Source records:

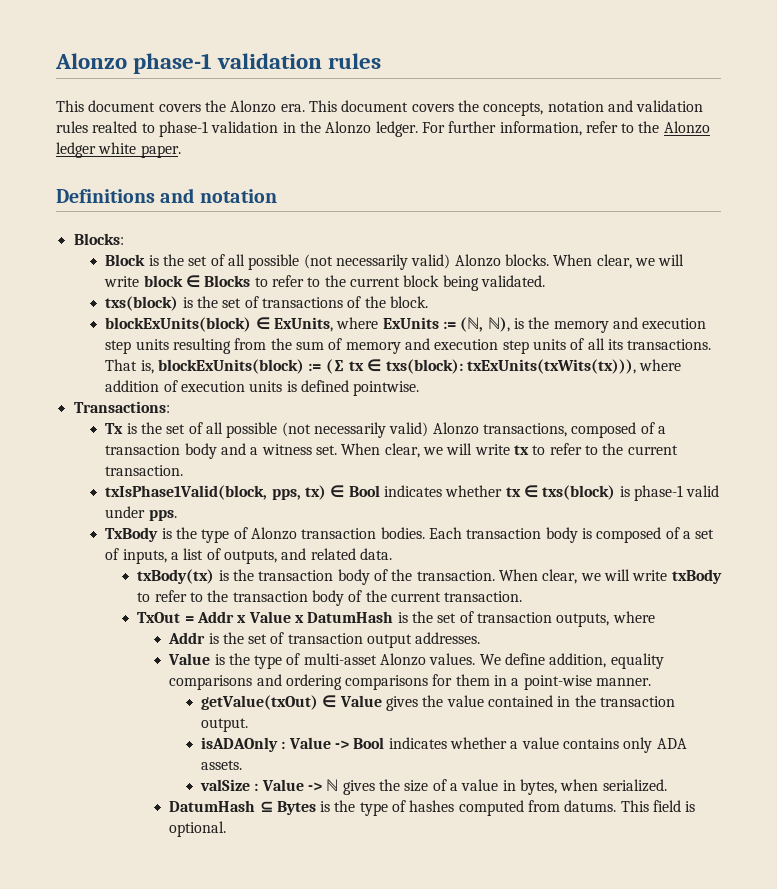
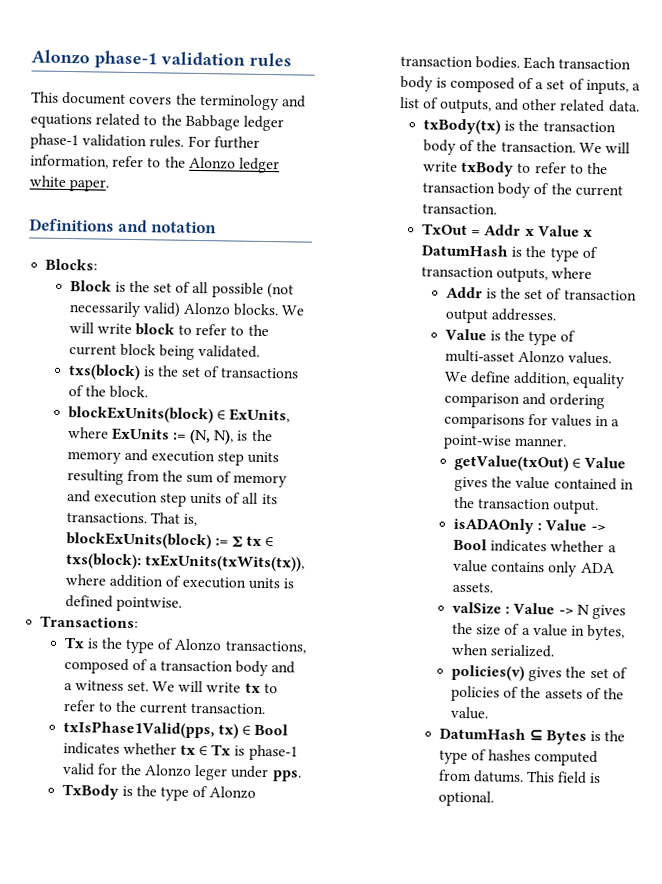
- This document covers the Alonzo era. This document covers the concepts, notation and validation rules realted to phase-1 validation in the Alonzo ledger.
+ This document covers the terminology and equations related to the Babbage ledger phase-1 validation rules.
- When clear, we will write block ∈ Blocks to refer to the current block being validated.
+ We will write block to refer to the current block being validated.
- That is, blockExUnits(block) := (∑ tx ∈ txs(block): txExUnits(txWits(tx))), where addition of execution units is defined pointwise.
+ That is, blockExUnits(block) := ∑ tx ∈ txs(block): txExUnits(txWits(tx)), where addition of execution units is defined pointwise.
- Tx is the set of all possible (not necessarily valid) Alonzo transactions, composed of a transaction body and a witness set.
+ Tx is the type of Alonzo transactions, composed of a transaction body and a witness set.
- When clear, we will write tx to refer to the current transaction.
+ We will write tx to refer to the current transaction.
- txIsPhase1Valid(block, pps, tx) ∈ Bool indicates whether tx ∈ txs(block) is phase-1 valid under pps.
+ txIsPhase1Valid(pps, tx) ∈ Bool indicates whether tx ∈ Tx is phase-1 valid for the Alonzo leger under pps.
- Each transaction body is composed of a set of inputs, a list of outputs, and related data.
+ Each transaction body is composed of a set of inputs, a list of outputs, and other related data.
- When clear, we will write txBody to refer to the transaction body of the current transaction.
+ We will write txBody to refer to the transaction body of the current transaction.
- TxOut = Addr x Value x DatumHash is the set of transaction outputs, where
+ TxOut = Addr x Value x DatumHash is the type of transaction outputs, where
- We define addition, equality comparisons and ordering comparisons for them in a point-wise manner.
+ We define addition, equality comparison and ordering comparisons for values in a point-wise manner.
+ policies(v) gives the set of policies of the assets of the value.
--
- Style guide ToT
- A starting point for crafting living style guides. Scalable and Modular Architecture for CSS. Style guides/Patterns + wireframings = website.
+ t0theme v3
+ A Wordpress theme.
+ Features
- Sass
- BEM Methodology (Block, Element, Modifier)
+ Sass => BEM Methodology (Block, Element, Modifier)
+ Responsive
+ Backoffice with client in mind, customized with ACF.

Work instruction: All lines above from the one containing "- This document" to the one containing "- That is, blockExUnits(block)" must be repeated exactly, both lines included, and no others.

Answer box:
- This document covers the Alonzo era. This document covers the concepts, notation and validation rules realted to phase-1 validation in the Alonzo ledger.
+ This document covers the terminology and equations related to the Babbage ledger phase-1 validation rules.
- When clear, we will write block ∈ Blocks to refer to the current block being validated.
+ We will write block to refer to the current block being validated.
- That is, blockExUnits(block) := (∑ tx ∈ txs(block): txExUnits(txWits(tx))), where addition of execution units is defined pointwise.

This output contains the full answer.